On the news today, a young girl was shouting at tv channel microphones that unless the government paid compensation of 30 lakh rupees to a girl killed in a bus accident, protests by a hundred-odd students would continue. The news item ended with the protestors dispersing after officials promised compensation.

In the next news item, student protestors from Pachiyappa’s college were shown pelting stones at a TASMAC shop. A burly policeman in plain clothes was beating the hell out of a rather skinny student who had ran out of luck.

On another channel, MDMK leader Vaiko was exhorting students ‘to come out of college classrooms to the streets to break TASMAC shops’. ‘Not a single shop should be spared!’ he said.

The striking similarity across all three news items was the unflinching certainty of those involved that the judiciary or the due democratic process of government has no chance of seeing the light of the day here.

The first case – a court in any country where democratic ideals have taken roots, like the USA would have quickly ruled imposing penalties on the transport authority without getting hundreds of people working up under the midday sun.

The second case of stone-pelting students – a healthy public debate aided by a free press and judicial steps by social activists could have kept a check on the liquor-industrial complex (viz. the TN government?) without students having to step back in history to violence, which was how disagreements between folks were settled in the medieval ages.
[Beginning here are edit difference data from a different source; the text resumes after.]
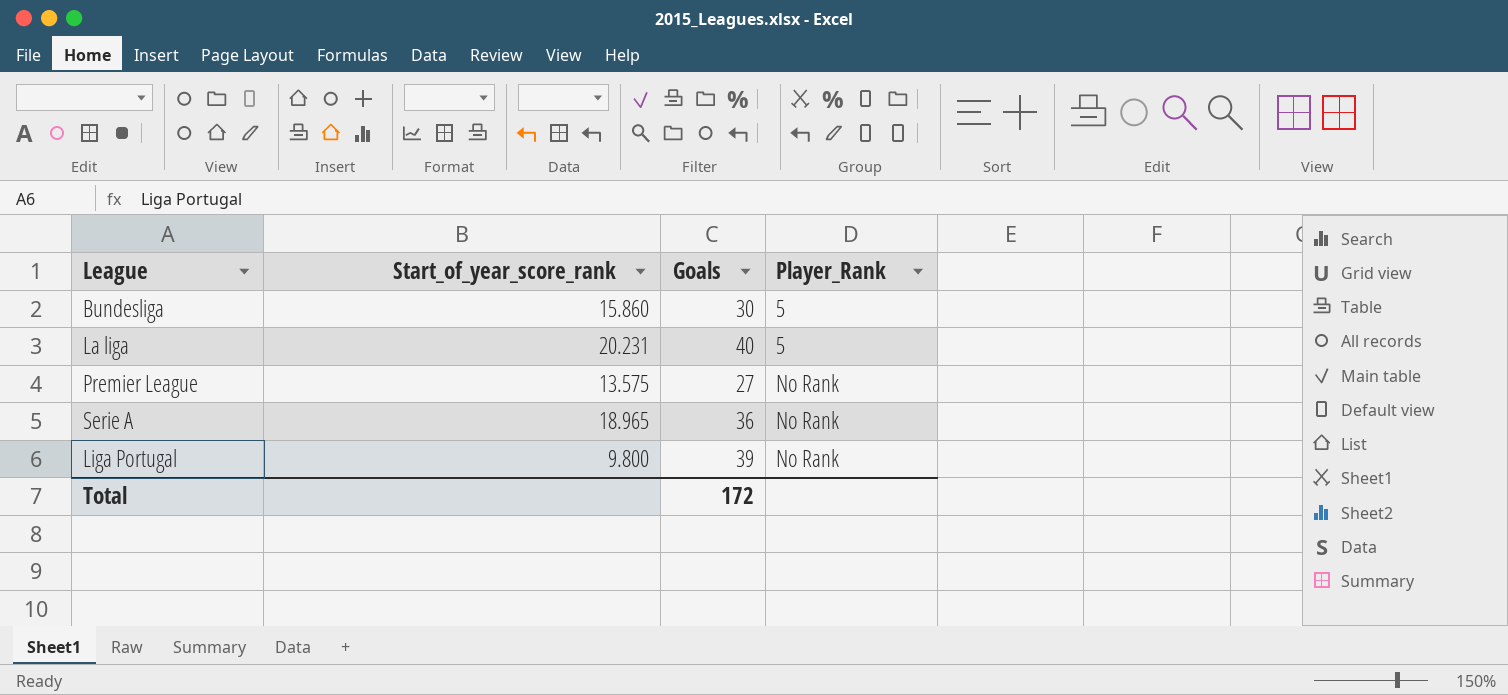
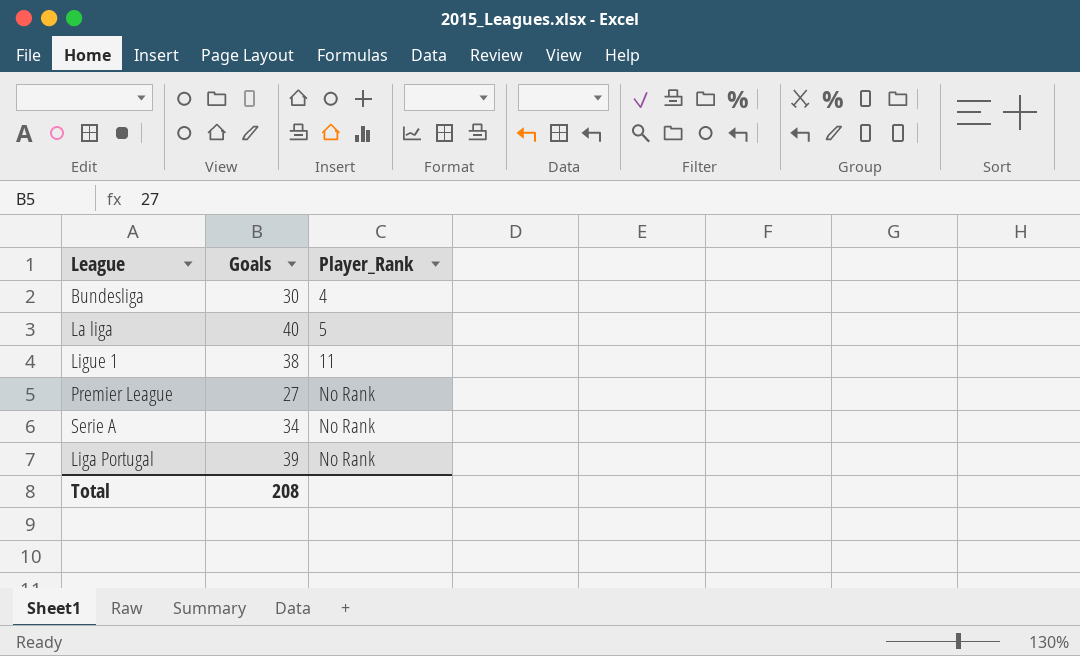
column Start_of_year_score_rank | position: 2 -> none
Bundesliga | Player_Rank: 5 -> 4
row Ligue 1: none -> 38 | 11
Serie A | Goals: 36 -> 34
Total | Goals: 172 -> 208

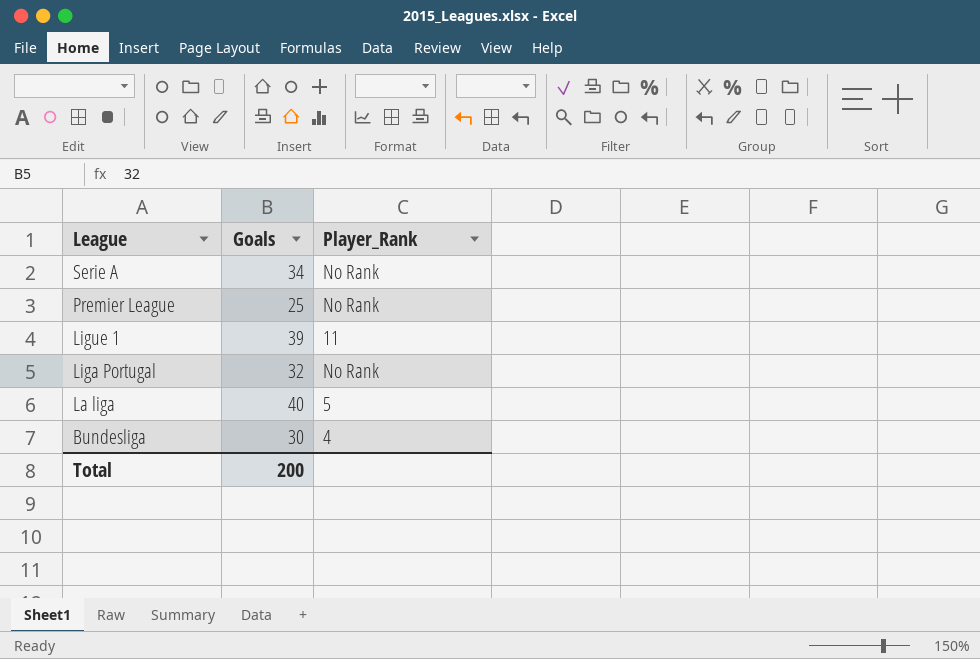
row order: Player_Rank ascending -> League descending
Premier League | Goals: 27 -> 25
Ligue 1 | Goals: 38 -> 39
Liga Portugal | Goals: 39 -> 32
Total | Goals: 208 -> 200

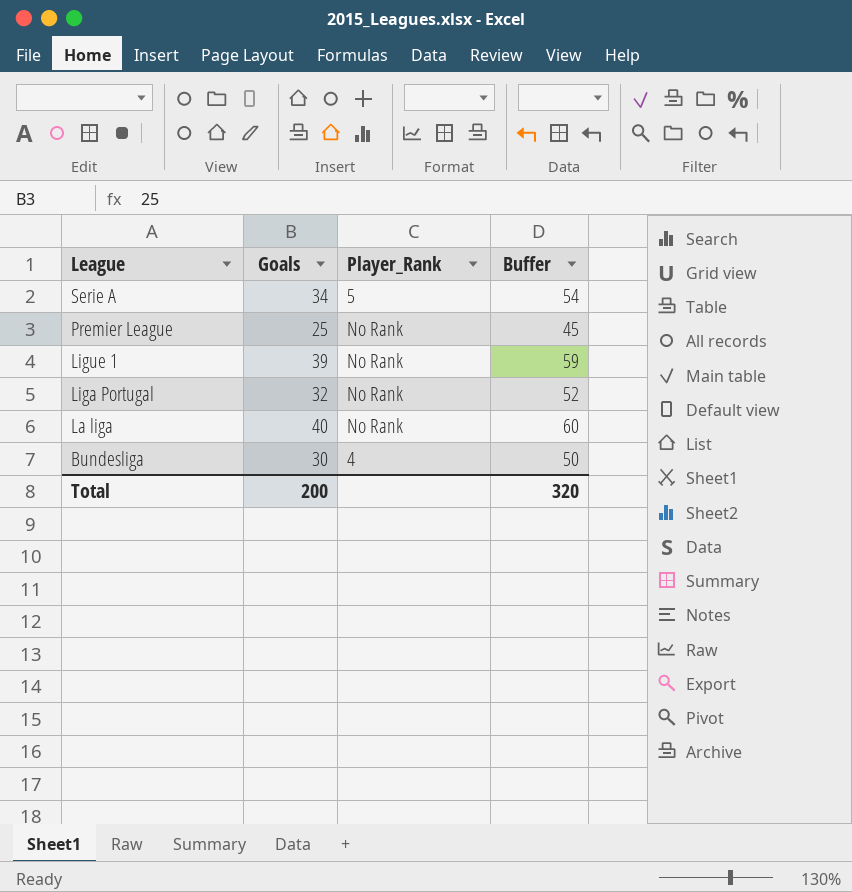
column Buffer | formula: none -> [Goals] + 20
Serie A | Player_Rank: No Rank -> 5
Ligue 1 | Player_Rank: 11 -> No Rank
La liga | Player_Rank: 5 -> No Rank

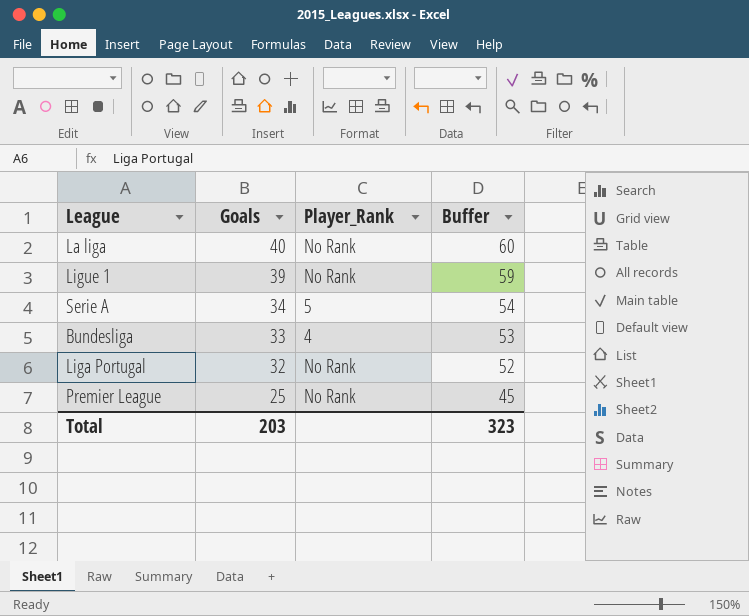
row order: League descending -> Goals descending
Bundesliga | Goals: 30 -> 33
Bundesliga | Buffer: 50 -> 53
Total | Goals: 200 -> 203
Total | Buffer: 320 -> 323

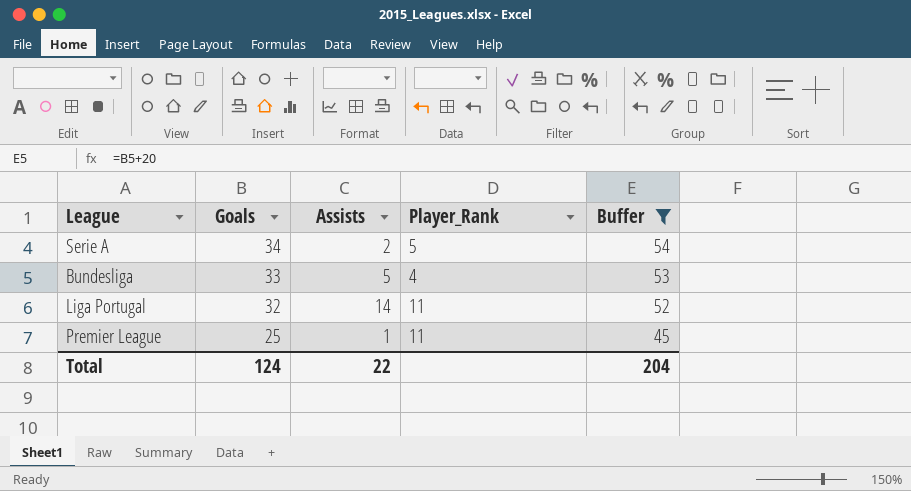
filter: none -> Buffer <= 54
column Assists | position: none -> 3
Liga Portugal | Player_Rank: No Rank -> 11
Premier League | Player_Rank: No Rank -> 11
Total | Goals: 203 -> 124
Total | Buffer: 323 -> 204

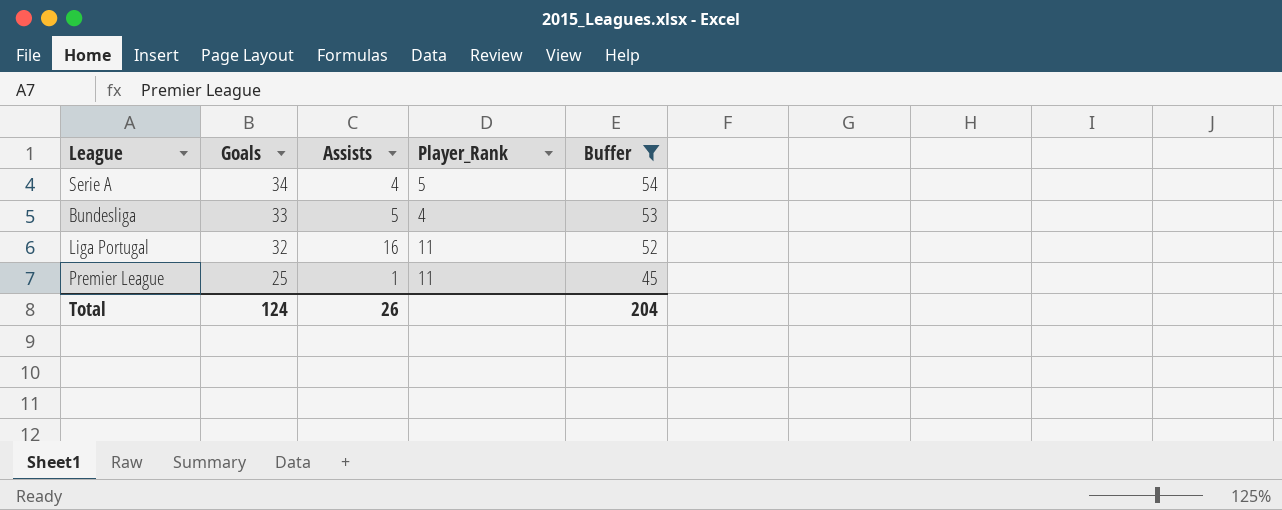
Serie A | Assists: 2 -> 4
Liga Portugal | Assists: 14 -> 16
Total | Assists: 22 -> 26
A leader of an reasonably experienced political party exhorts students to violence, eschewing both peaceful democractic demonstrations and the law of the land. He is a lawyer-politican, and he apparently has had enough of both. This betrays a complete distrust of the due process of law and political engagement. One cannot blame him though – he once spent 180 days in jail without any chargesheet by the ruling government.

Gandhi_Satyagraha

India is at a crossroads. We may be the world’s largest democracy, but a democratic civil society is yet to take root in our tropical soil. The last political person who tilled this land was Gandhi.